Copy out each line of the data below in which the string "text" appears.

#### Entries shown

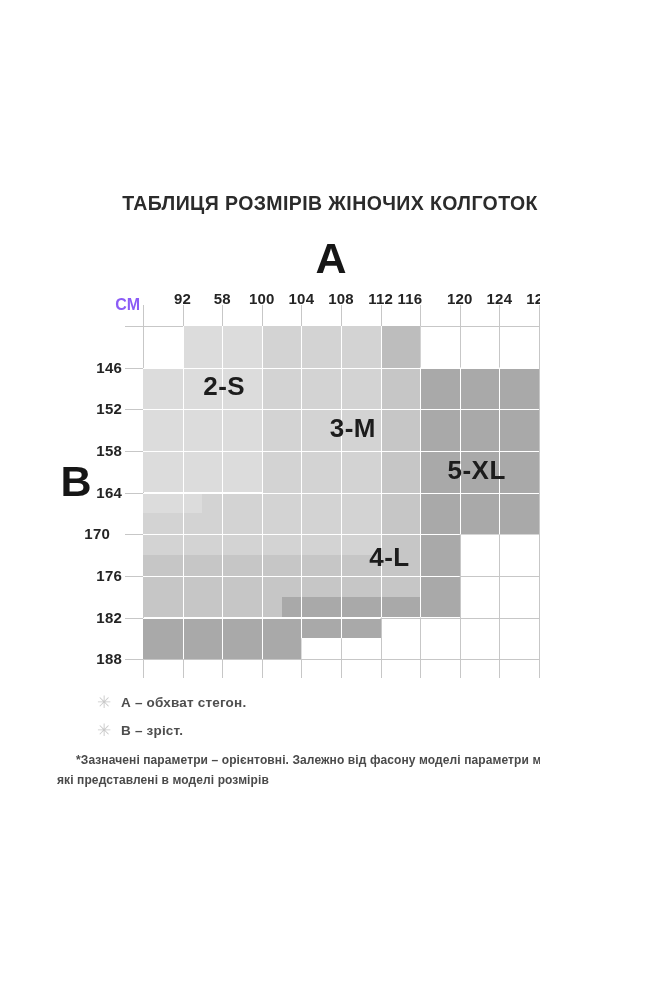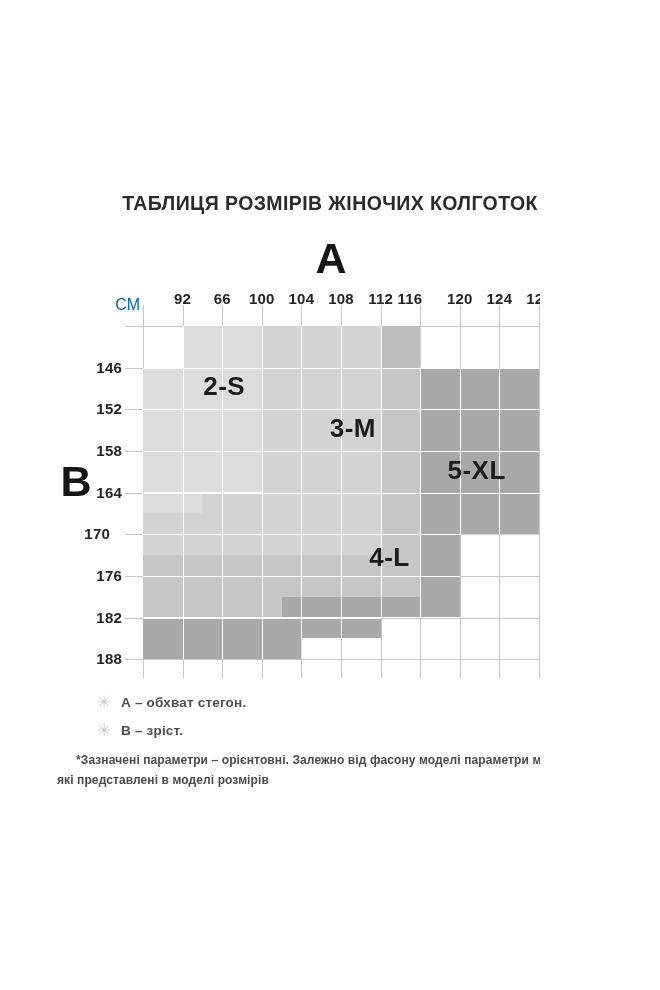--- a/index.html
+++ b/index.html
@@ -4,21 +4,21 @@
 <style>
   html,body{margin:0;padding:0;background:#fff;}
   .page{position:relative;width:540px;height:990px;background:#ffffff;
         font-family:"Liberation Sans","DejaVu Sans",sans-serif;overflow:hidden;}
   .title{position:absolute;top:192px;left:0;width:660px;text-align:center;
          font-size:19.5px;font-weight:700;letter-spacing:0.4px;color:#2b2b2b;}
   .axis-letter{position:absolute;font-weight:700;color:#161616;font-size:43px;text-align:center;}
   .axis-a{left:301px;top:234px;width:60px;}
   .axis-b{left:48px;top:457px;width:56px;}
   .cm-label{position:absolute;left:102px;top:296px;width:38px;text-align:right;
-            font-size:16px;font-weight:400;color:#0369a1;}
+            font-size:16px;font-weight:700;color:#8b5cf6;}
   .tick-label{position:absolute;font-size:15px;font-weight:700;color:#242424;letter-spacing:0.2px;}
   .xtick{width:40px;text-align:center;top:290px;}
   .ytick{width:38px;text-align:right;line-height:16px;}
   #plot{position:absolute;left:143px;top:326px;width:416px;height:352px;}
   #gray-grid,#regions,#white-grid,#size-labels{position:absolute;left:0;top:0;width:416px;height:352px;}
   .size-label{position:absolute;transform:translate(-50%,-50%);font-size:26px;font-weight:700;
               color:#1c1c1c;letter-spacing:0.5px;white-space:nowrap;}
   .legend{position:absolute;left:97px;top:693px;}
   .legend-item{display:flex;align-items:center;height:19px;margin-bottom:9px;}
   .legend-icon{font-size:17px;line-height:17px;width:24px;}
@@ -34,21 +34,21 @@
 <div class="page">
 
   <div class="title">ТАБЛИЦЯ РОЗМІРІВ ЖІНОЧИХ КОЛГОТОК</div>
 
   <div class="axis-letter axis-a">А</div>
   <div class="axis-letter axis-b">В</div>
   <div class="cm-label">СМ</div>
 
   <div id="xticks">
       <div class="tick-label xtick" style="left: 162.6px;">92</div>
-      <div class="tick-label xtick" style="left: 202.2px;">66</div>
+      <div class="tick-label xtick" style="left: 202.2px;">58</div>
       <div class="tick-label xtick" style="left: 241.8px;">100</div>
       <div class="tick-label xtick" style="left: 281.4px;">104</div>
       <div class="tick-label xtick" style="left: 321px;">108</div>
       <div class="tick-label xtick" style="left: 360.6px;">112</div>
       <div class="tick-label xtick" style="left: 390px;">116</div>
       <div class="tick-label xtick" style="left: 439.8px;">120</div>
       <div class="tick-label xtick" style="left: 479.4px;">124</div>
       <div class="tick-label xtick" style="left: 519px;">128</div>
     </div>
   <div id="yticks">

########

Solution to this task
   .title{position:absolute;top:192px;left:0;width:660px;text-align:center;
   .axis-letter{position:absolute;font-weight:700;color:#161616;font-size:43px;text-align:center;}
   .cm-label{position:absolute;left:102px;top:296px;width:38px;text-align:right;
   .xtick{width:40px;text-align:center;top:290px;}
   .ytick{width:38px;text-align:right;line-height:16px;}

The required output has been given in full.